血液検査では、貧血・肝臓・腎臓・糖尿病・コレステロール・栄養状態など、全身の健康状態を知ることができます。この記事では、血液検査の項目の意味や、高い・低いと何が考えられるのかを、図解付きでわかりやすく解説します。
こんな方におすすめの記事です
- 健康診断や人間ドックの結果表をもらったが、数値の意味がわからない方
- ASTやγ-GTP、eGFRなど、聞き慣れない項目の意味を知りたい方
- LDLコレステロールやHbA1cが基準値を超えていて不安な方
- ご家族の検査結果を見て、何科を受診すべきか知りたい方
血液検査で特に重要な項目
| 項目 | 何がわかる |
|---|---|
| Hb | 貧血 |
| CRP | 炎症 |
| AST・ALT | 肝臓 |
| Cre・eGFR | 腎臓 |
| HbA1c | 糖尿病 |
| LDL | 動脈硬化 |
| Alb | 栄養 |
目次
血液検査でわかること
血液検査では、貧血・炎症・肝臓・腎臓・糖尿病・脂質・栄養状態など、全身の状態をまとめて確認できます。
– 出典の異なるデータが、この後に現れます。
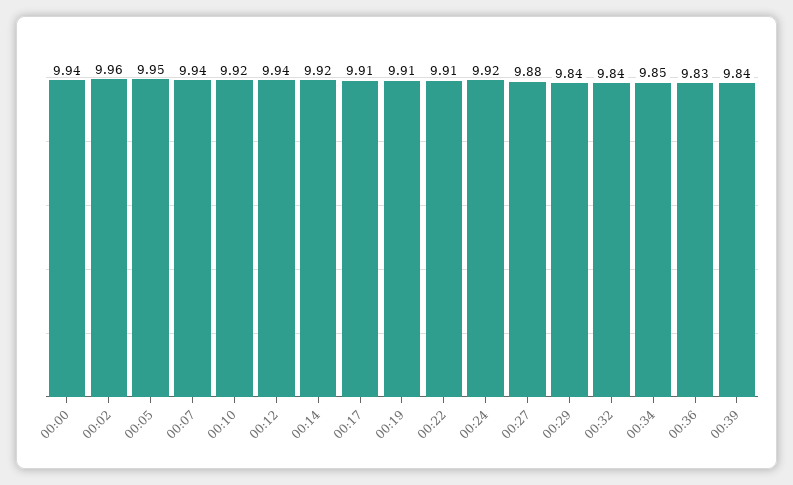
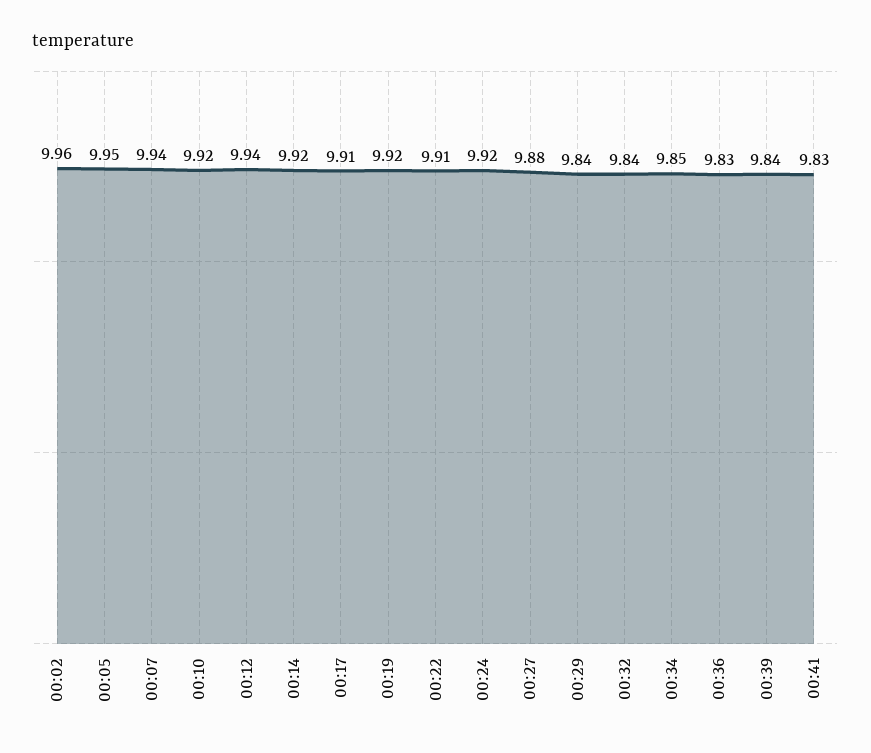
00:00: 9.94 -> none
00:19: 9.91 -> 9.92
00:41: none -> 9.83

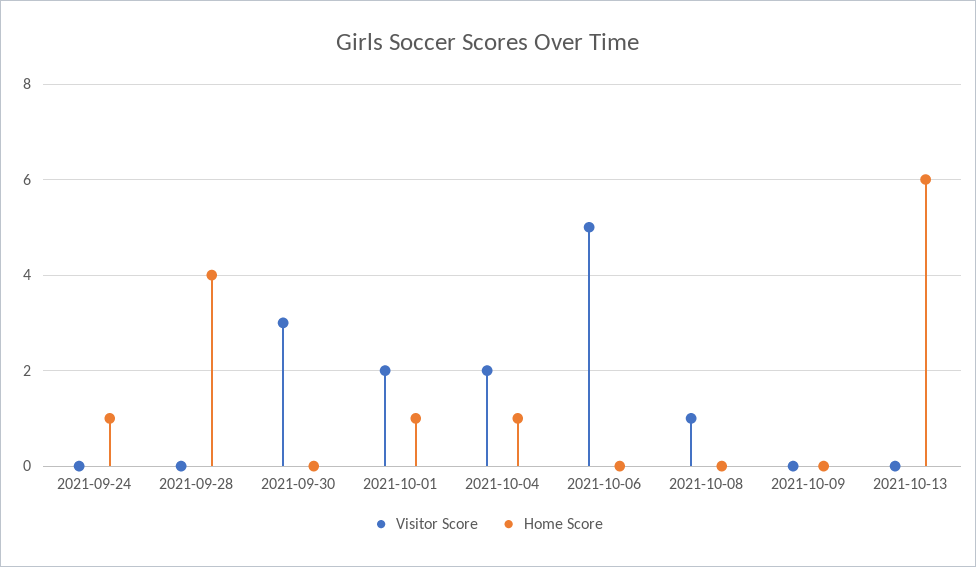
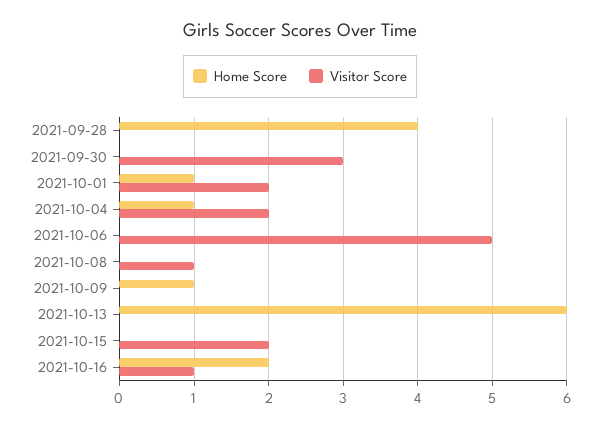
Visitor Score, 2021-09-24: 0 -> none
Home Score, 2021-09-24: 1 -> none
Home Score, 2021-10-09: 0 -> 1
Home Score, 2021-10-15: none -> 0
Visitor Score, 2021-10-15: none -> 2
Home Score, 2021-10-16: none -> 2
Visitor Score, 2021-10-16: none -> 1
1回だけの数値で判断せず、経過や症状と合わせて見ることが大切です。
読む順番
項目数が多いため、まずは以下の順番で確認すると全体像がつかみやすくなります。
- 貧血(RBC・Hb・Ht)
- 炎症・感染(WBC・CRP)
- 肝臓(AST・ALT・γ-GTP)
- 腎臓(Cre・eGFR・BUN)
- 糖尿病(血糖・HbA1c)
- コレステロール(LDL・HDL・TG)
- 栄養状態(TP・Alb・電解質)
注意点
基準値は検査を行う医療機関や測定機器によって多少異なります。この記事の数値はあくまで一般的な目安です。①貧血を調べる項目
貧血は、血液が酸素を全身に運ぶ力が低下した状態です。まずは下の図をご覧ください。
上の図のように、赤血球やヘモグロビンが減ると、体に酸素が行き渡りにくくなり貧血につながります。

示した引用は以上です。